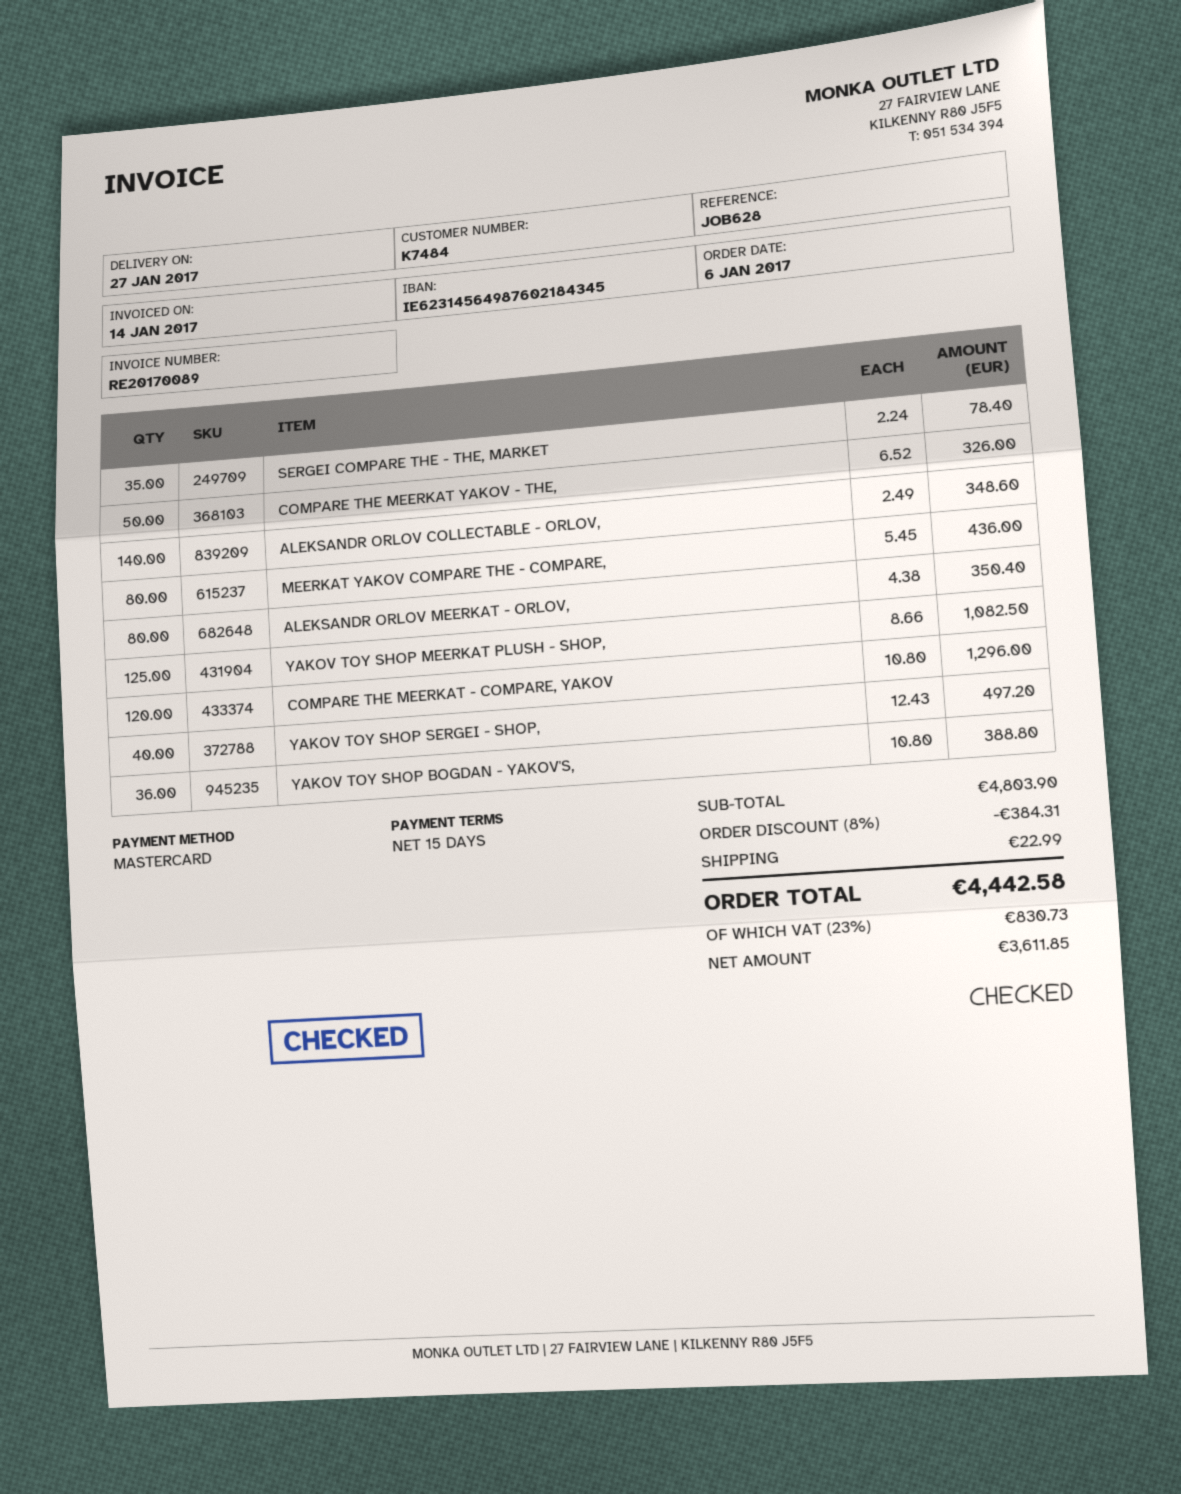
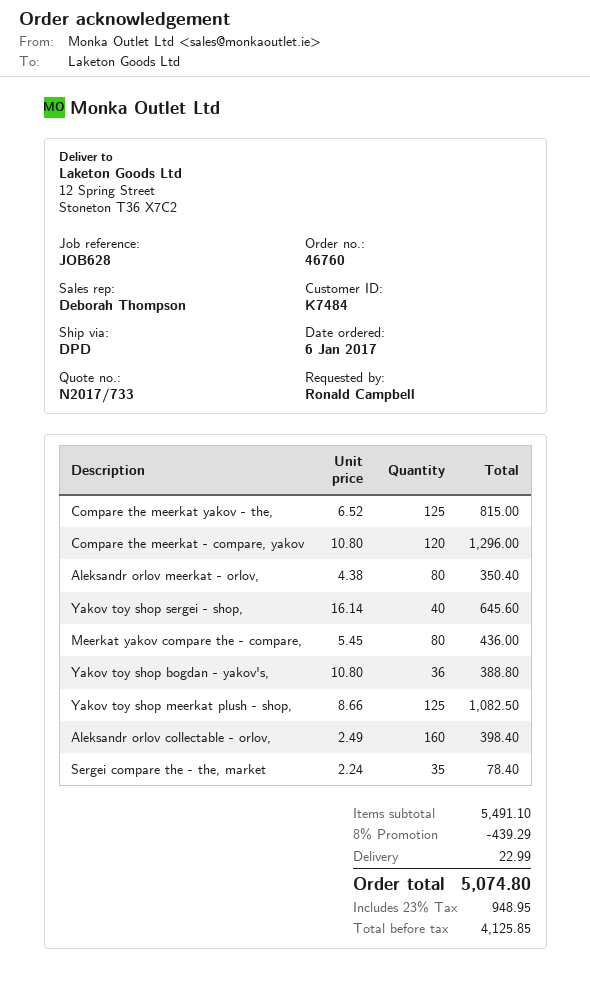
COMPARE THE MEERKAT YAKOV - THE,: 50 x 6.52 = 326.00 -> 125 x 6.52 = 815.00
ALEKSANDR ORLOV COLLECTABLE - ORLOV,: 140 x 2.49 = 348.60 -> 160 x 2.49 = 398.40
YAKOV TOY SHOP SERGEI - SHOP,: 40 x 12.43 = 497.20 -> 40 x 16.14 = 645.60
subtotal: 4803.90 -> 5491.10
discount: 8% = 384.31 -> 8% = 439.29
net: 3611.85 -> 4125.85
tax: 23% = 830.73 -> 23% = 948.95
total: 4442.58 -> 5074.80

________________

§ WHAT YOU WILL DO:
Scan the listing above and report how many of its lines hold the word "YAKOV", giving the number only.

§ RESPONSE:
2